ECONOMIA/INDICADORES


Dólar fecha em menor patamar desde junho

O dólar terminou no menor patamar desde meados de junho na segunda-feira, na esteira da fraqueza da moeda norte-americana no exterior, nova alta das commodities e expectativas de fluxo ao Brasil


No fechamento, o dólar recuou 0,91%, a 5,033 reais na venda, menor valor para um encerramento de sessão desde 15 de junho (5,0278 reais). Lá fora, um índice da moeda norte-americana caía 0,35%, e vários pares do real --também correlacionados aos preços das commodities-- apreciavam. O real seguiu amparado por uma combinação de retornos mais altos da renda fixa, com ciclo de alta de juros provavelmente terminado, "valuation" atrativo e perspectiva de mais vendas de produtos agrícolas do Brasil à China. As indicações de atividade econômica brasileira resiliente apesar das incertezas domésticas e globais também têm chamado atenção, atraindo fluxo estrangeiro para a bolsa, o qual passa pelo mercado de câmbio. "A recuperação das commodities explica esse desempenho do real", disse Rodolfo Margato, economista da XP, lembrando que a moeda brasileira vinha de um ponto de partida mais fraco no fim de maio e por algumas semanas posteriormente registrou depreciação mais forte que alguns de seus pares. Desde meados de julho, quando tocou uma mínima desde fevereiro, o índice CRB de matérias-primas --referência global como medida dos preços de uma cesta de produtos básicos-- saltou 10,4%. Apenas nesta segunda, os preços internacionais do barril do petróleo subiram mais de 4%. "Temos visto movimento de exportadores que vinham mantendo divisas em moedas globais internalizando recursos", acrescentou o economista da XP, que ainda prevê dólar em 5 reais ao fim deste ano. Pelos dados mais recentes do Banco Central, na semana entre 15 e 19 de agosto o fluxo de câmbio contratado para operações comerciais foi superavitário em 1,115 bilhão de dólares --melhor resultado desde a semana finalizada em 1º de julho. Considerando o fluxo geral, o Banco MUFG Brasil prevê déficit em conta corrente de 18 bilhões de dólares para o país em 2022, valor considerado pelo banco ainda "pequeno" para os padrões brasileiros e "facilmente financiado" pelo investimento direto produtivo, estimado em 55 bilhões de dólares.
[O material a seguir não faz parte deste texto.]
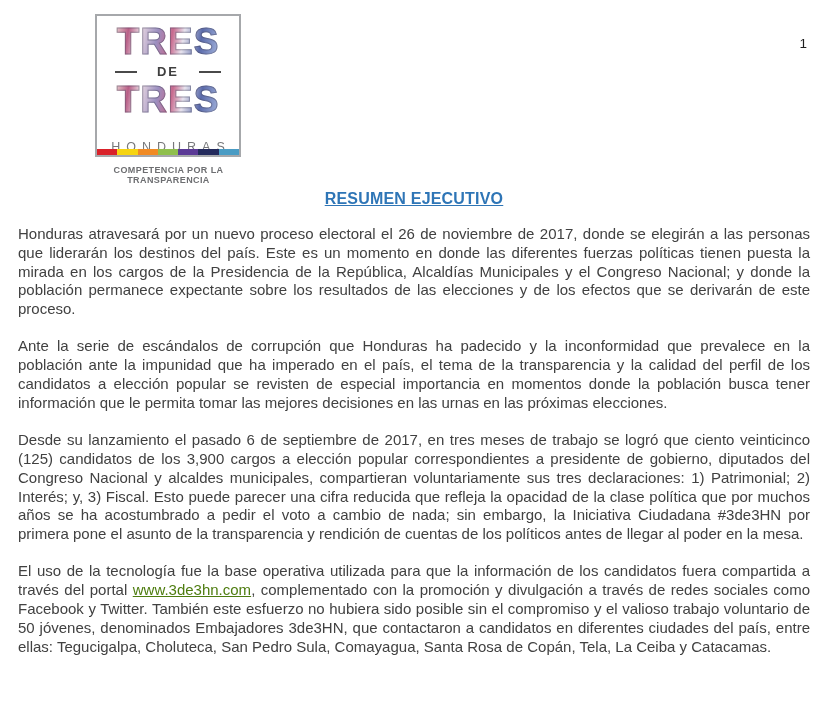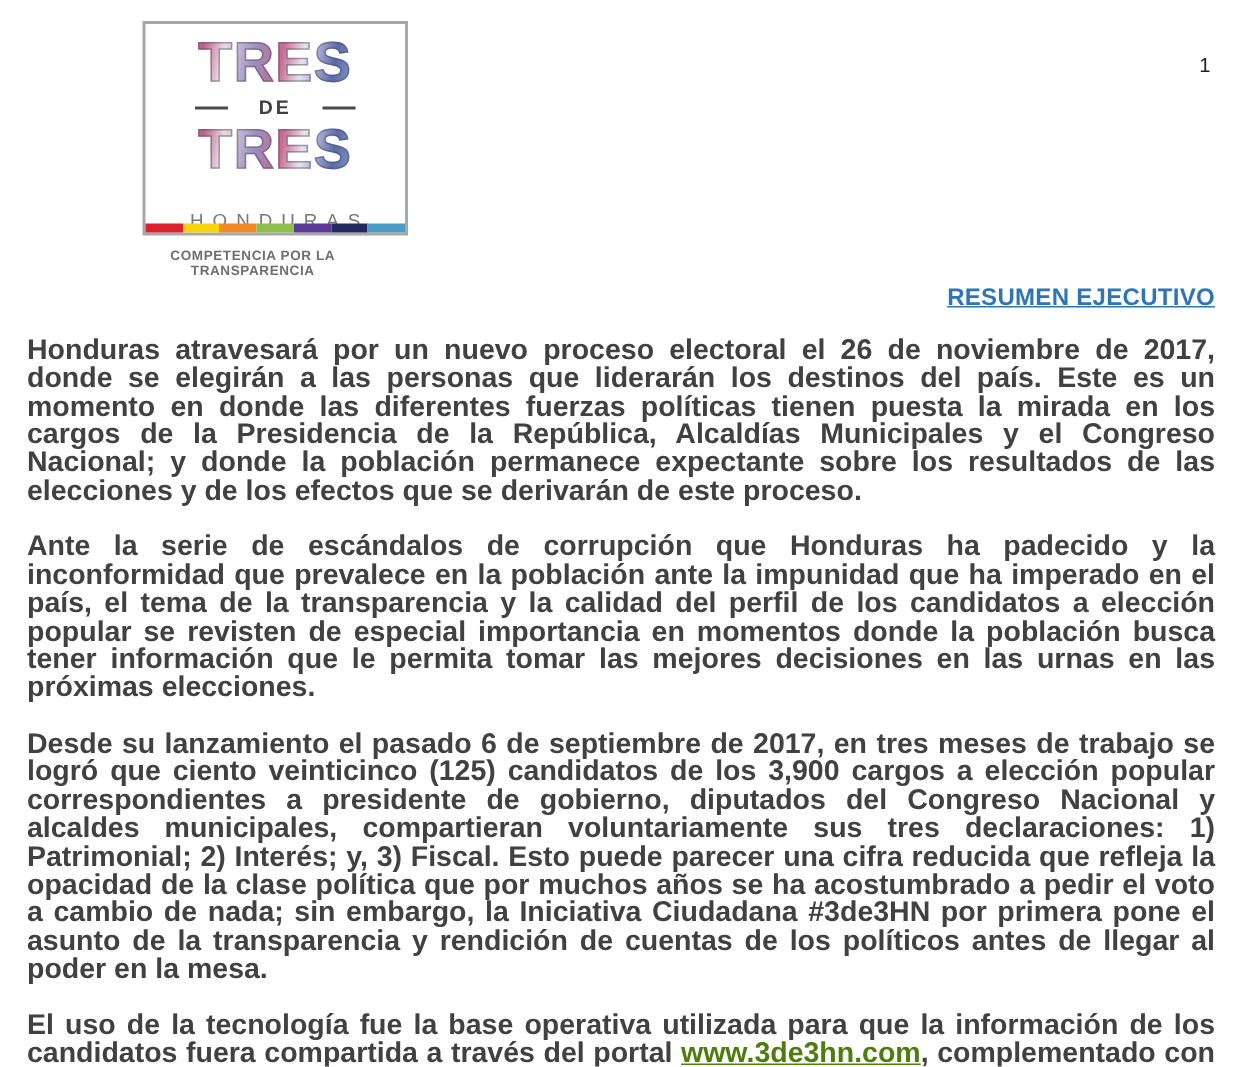--- a/index.html
+++ b/index.html
@@ -5,21 +5,21 @@
   html,body{margin:0;padding:0;}
   body{
     width:828px;height:711px;background:#ffffff;overflow:hidden;
     font-family:"Liberation Sans", sans-serif;
   }
   .page{position:relative;width:828px;height:711px;background:#fff;}
 
   
   .header{position:relative;height:184px;}
   .logo-box{
-    position:absolute;left:95px;top:14px;width:177px;height:143px;
+    position:absolute;left:95px;top:14px;width:146px;height:143px;
     border:2px solid #a6a8ab;box-sizing:border-box;background:#fff;
     text-align:center;
   }
   .logo-word{
     margin-top:7px;
     font-size:37px;font-weight:800;line-height:37px;letter-spacing:1px;
     color:#8a7fb3;
     background:linear-gradient(100deg,
       #e3bcc6 0%, #f0dcd8 12%, #b85e86 22%, #ead9e2 30%,
       #9b8fc0 42%, #c76a8e 52%, #e8e4ee 60%, #5a6aaa 72%,
@@ -52,30 +52,29 @@
     font-size:9px;font-weight:700;color:#6d6e71;letter-spacing:.4px;
   }
   .page-number{
     position:absolute;right:21px;top:36px;
     font-size:13.5px;color:#1f1f1f;
   }
 
   
   .content{padding:0 18px;}
   .doc-title{
-    margin:6px 0 17px;text-align:right;
+    margin:6px 0 17px;text-align:center;
     font-size:16px;font-weight:700;
     color:#2e75b6;text-decoration:underline;
     letter-spacing:.2px;
   }
   .content p{
     margin:0 0 18.5px;
-    font-size:19px;line-height:18.8px;color:#414141;
+    font-size:15px;line-height:18.8px;color:#414141;
     text-align:justify;
-    font-weight:bold;
   }
   .doc-link{
     color:#4d7c0f;text-decoration:underline;cursor:pointer;
   }
 </style>
 </head>
 <body>
 
 <div class="page">
 

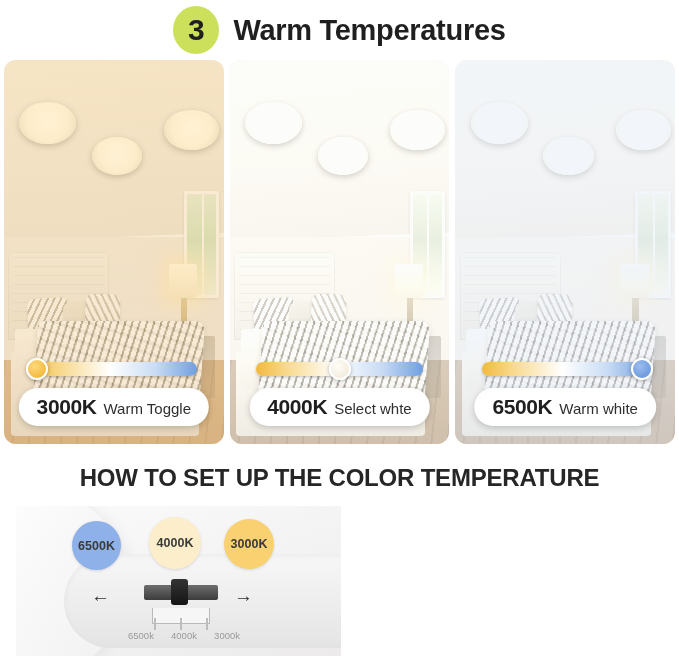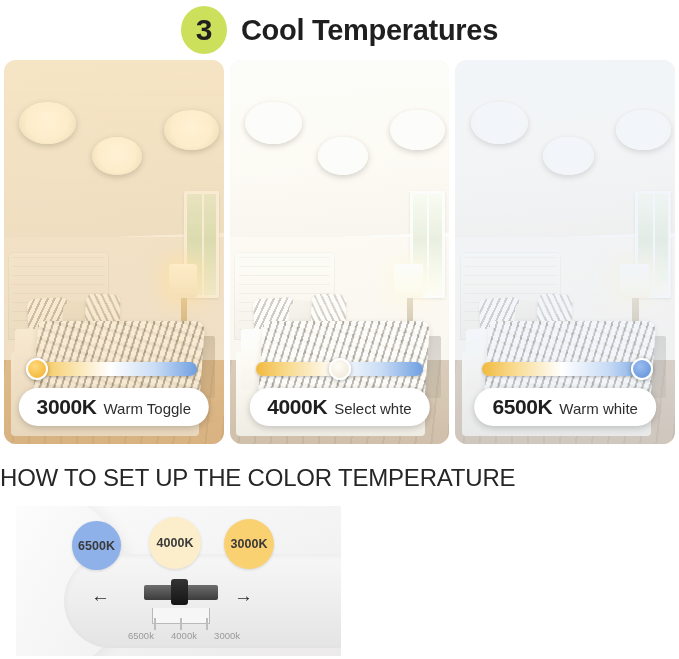--- a/index.html
+++ b/index.html
@@ -194,22 +194,23 @@
     padding:7px 18px;
     display:flex; align-items:baseline; gap:7px;
     white-space:nowrap;
     box-shadow:0 2px 7px rgba(0,0,0,.2);
   }
   .pill .kelvin { font-size:21px; font-weight:bold; color:#1f1f1f; letter-spacing:-0.4px; }
   .pill .desc   { font-size:15px; color:#2f2f2f; }
 
   
   .howto-title {
+    text-align:center;
     font-size:24px;
-    font-weight:normal;
+    font-weight:bold;
     color:#262626;
     letter-spacing:-0.2px;
     margin-top:20px;
   }
 
   .bottom {
     display:flex;
     margin-top:14px;
     padding:0 16px;
     gap:16px;
@@ -292,21 +293,21 @@
     font-size:25px; font-weight:bold; color:#1f1f1f;
     margin-bottom:10px; letter-spacing:-0.4px;
   }
   .step { font-size:16.5px; color:#303030; line-height:1.55; }
 </style>
 </head>
 <body>
 
 <div class="header">
   <div class="badge">3</div>
-  <div class="header-title">Cool Temperatures</div>
+  <div class="header-title">Warm Temperatures</div>
 </div>
 
 <div class="panels">
 
   <div class="panel">
     <div class="room">
       <div class="ceiling"></div>
       <div class="lamp l1"></div>
       <div class="lamp l2"></div>
       <div class="lamp l3"></div>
Os economistas do MUFG Carlos Pedrodo e Mauricio Nakahodo, preveem, contudo, alguma redução na entrada líquida de investimentos estrangeiros em renda fixa, devido ao aumento das taxas de juros nos Estados Unidos, com potencial corte no incentivo para operações de "carry-trade" (arbitragem com taxa de juros).

REUTERS


Ibovespa fecha quase estável

O Ibovespa fechou quase estável na segunda-feira, com Petrobras avançando mais de 2%, para nova máxima histórica, na esteira da alta do petróleo no exterior


Índice de referência do mercado acionário brasileiro, o Ibovespa subiu 0,02%, a 112.323,12 pontos. O volume financeiro somou 20,5 bilhões de reais, abaixo da média diária de 29,2 bilhões de reais em agosto. De acordo com o analista Fábio Perina, do Itaú BBA, do ponto de vista gráfico, apesar da queda de 1% na última sexta-feira, o Ibovespa não perdeu o suporte em 111.900 pontos, o que abriria caminho para um movimento de realização de lucros. Em comentário a clientes, ele destacou que o grande desafio do Ibovespa em superar a região entre 112.800 e 114.400 pontos continua e que "o cenário ficou mais distante para um novo rali acima dos 114 mil pontos, já que a força para cima do mercado internacional não tem mais, ao menos por enquanto". No exterior, Wall Street teve uma sessão abatida, com agentes financeiros ainda processando a perspectiva de que o banco central norte-americano irá sacrificar o crescimento econômico para ancorar a inflação se necessário. O S&P 500 fechou com declínio de 0,67%. "Os investidores seguem cautelosos", observou o analista Régis Chinchila, da Terra Investimentos, citando os comentários do chair do Federal Reserve na sexta-feira, mas também de dirigentes do Banco Central Europeu apoiando a continuidade de aumento na taxa de juros para combater a inflação.

REUTERS


Dívida pública federal cai 0,7% em julho, diz Tesouro

O custo médio das novas emissões da dívida interna também cresceu moderadamente, indo de 12,03% ao ano em junho para 12,09% ao ano em julho


A dívida pública federal do Brasil caiu 0,70% em julho sobre junho, a 5,804 trilhões de reais, informou o Tesouro Nacional na segunda-feira, em mês com relativa estabilidade em indicadores de custo e prazo dos títulos. No período, a dívida pública mobiliária interna teve recuo de 0,66%, a 5,559 trilhões de reais. De acordo com o Tesouro, a redução do estoque da dívida foi explicada por um resgate líquido de 81,6 bilhões de reais e uma apropriação positiva de juros no valor de 40,5 bilhões de reais. Segundo o órgão, o mês passado foi marcado por um ambiente de aversão ao risco no exterior, refletindo incertezas sobre inflação e crescimento no mundo. No entanto, após subir ao longo do mês com o cenário externo e discussões fiscais no Brasil, a curva de juros futuros encerrou julho praticamente estável. No mês, o custo médio do estoque da dívida pública federal caiu, passando de 10,90% ao ano em junho para 10,76% no mês passado. Na dívida interna, o custo do estoque subiu ligeiramente de 10,98% ao ano para 11,00% em julho. O custo médio das novas emissões da dívida interna também cresceu moderadamente, indo de 12,03% ao ano em junho para 12,09% ao ano em julho. No período, também houve um leve alongamento do prazo médio de vencimento dos títulos brasileiros para 3,90 anos, ante 3,88 anos registrados em junho.

REUTERS


Brasil abre 218.902 vagas formais de trabalho em julho, abaixo do esperado, mostra Caged

O Brasil abriu 218.902 vagas formais de trabalho em julho, de acordo com o Cadastro Geral de Empregados e Desempregados (Caged), divulgado na segunda-feira pelo Ministério do Trabalho e Previdência.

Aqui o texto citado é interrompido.